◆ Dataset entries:

= = = = = = =

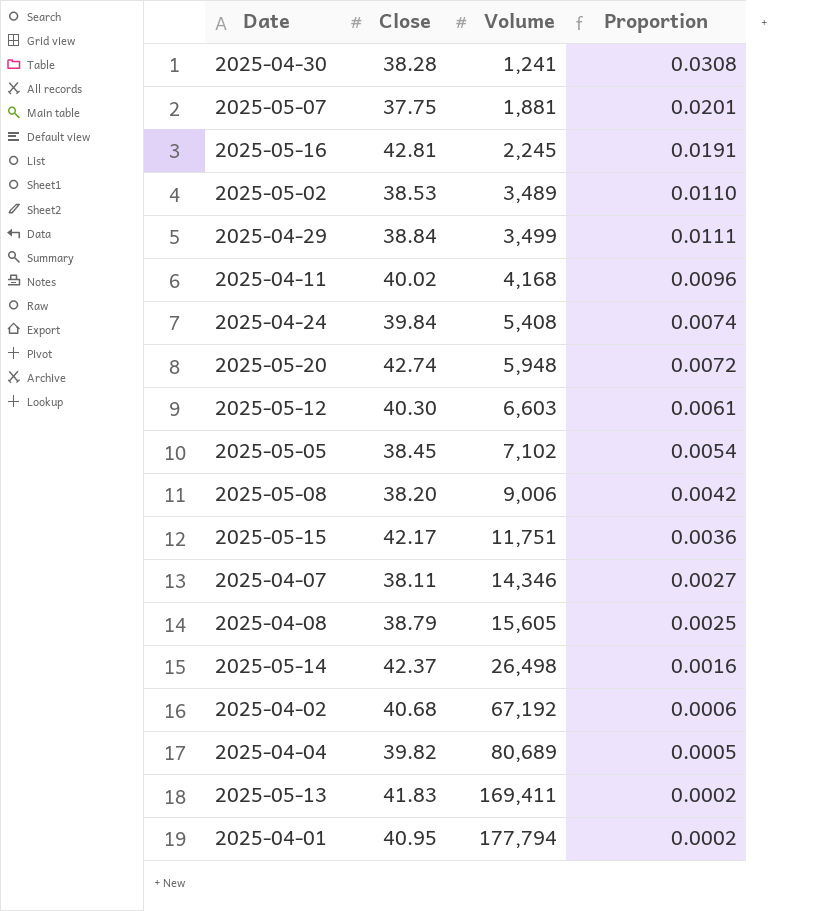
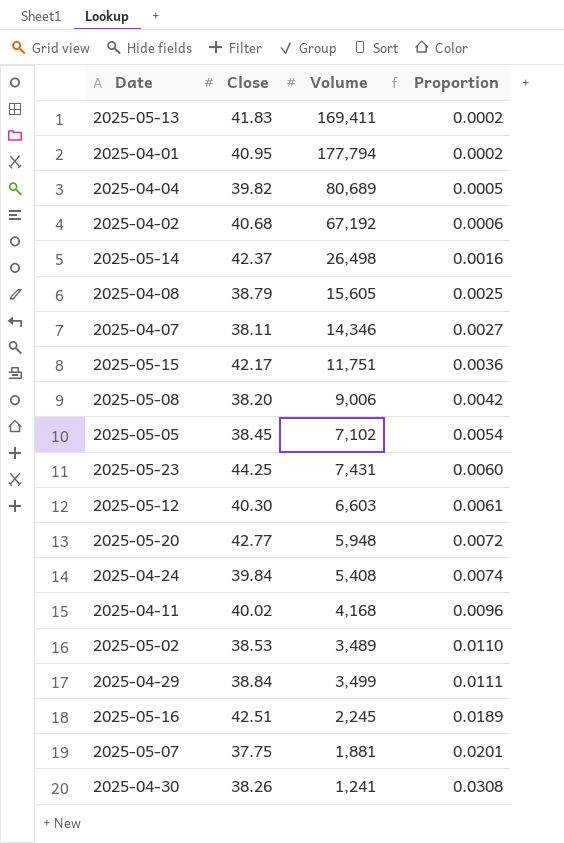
row order: Volume ascending -> Proportion ascending
row 2025-05-23: none -> 44.25 | 7,431 | 0.0060
2025-05-20 | Close: 42.74 -> 42.77
2025-05-16 | Close: 42.81 -> 42.51
2025-05-16 | Proportion: 0.0191 -> 0.0189
2025-04-30 | Close: 38.28 -> 38.26

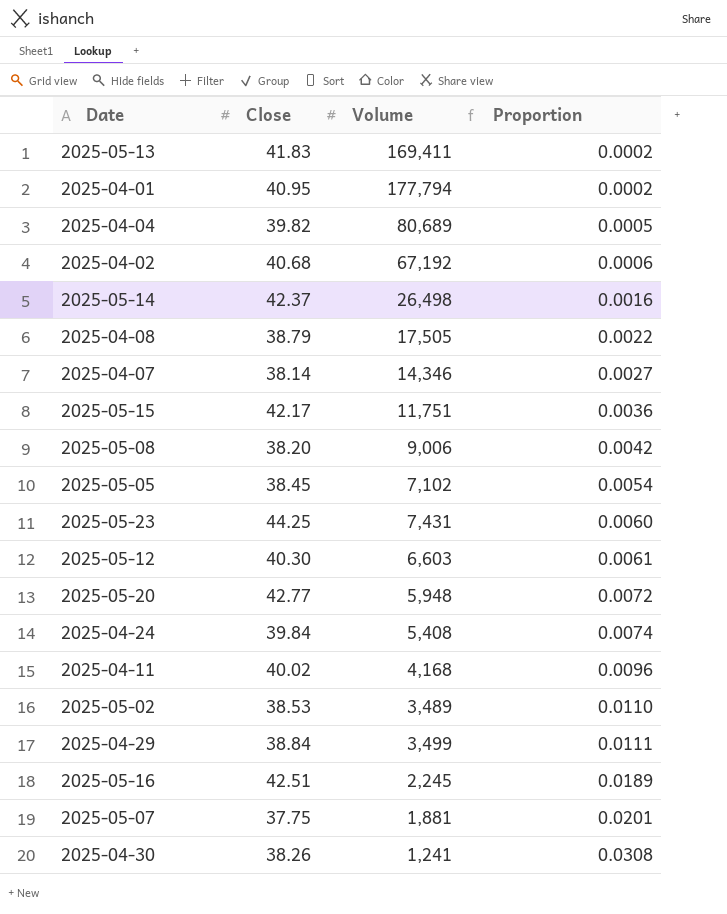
2025-04-08 | Volume: 15,605 -> 17,505
2025-04-08 | Proportion: 0.0025 -> 0.0022
2025-04-07 | Close: 38.11 -> 38.14

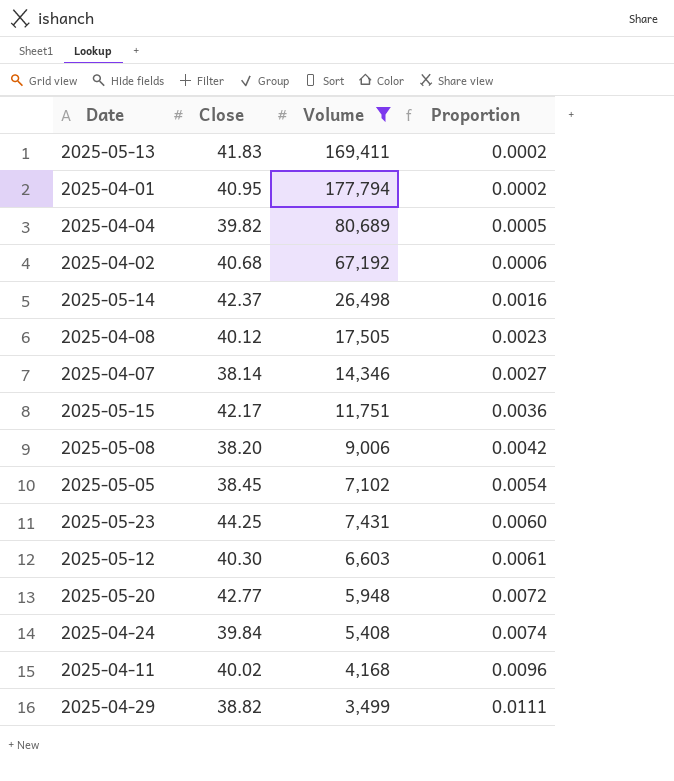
filter: none -> Volume >= 3,499
2025-04-08 | Close: 38.79 -> 40.12
2025-04-08 | Proportion: 0.0022 -> 0.0023
2025-04-29 | Close: 38.84 -> 38.82

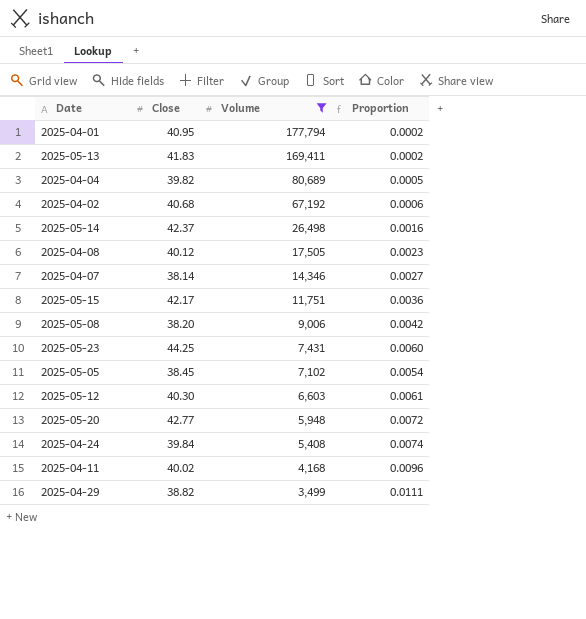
row order: Proportion ascending -> Volume descending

= = = = = = =

◆ ABOUT THIS TASK: Your answer must be an exact copy of the lines from the one with "2025-05-20 | Close: 42.74 -> 42.77" through the final line of the data, both included, without any pictures.

◆ SOLUTION TO THIS PROBLEM:
2025-05-20 | Close: 42.74 -> 42.77
2025-05-16 | Close: 42.81 -> 42.51
2025-05-16 | Proportion: 0.0191 -> 0.0189
2025-04-30 | Close: 38.28 -> 38.26

2025-04-08 | Volume: 15,605 -> 17,505
2025-04-08 | Proportion: 0.0025 -> 0.0022
2025-04-07 | Close: 38.11 -> 38.14

filter: none -> Volume >= 3,499
2025-04-08 | Close: 38.79 -> 40.12
2025-04-08 | Proportion: 0.0022 -> 0.0023
2025-04-29 | Close: 38.84 -> 38.82

row order: Proportion ascending -> Volume descending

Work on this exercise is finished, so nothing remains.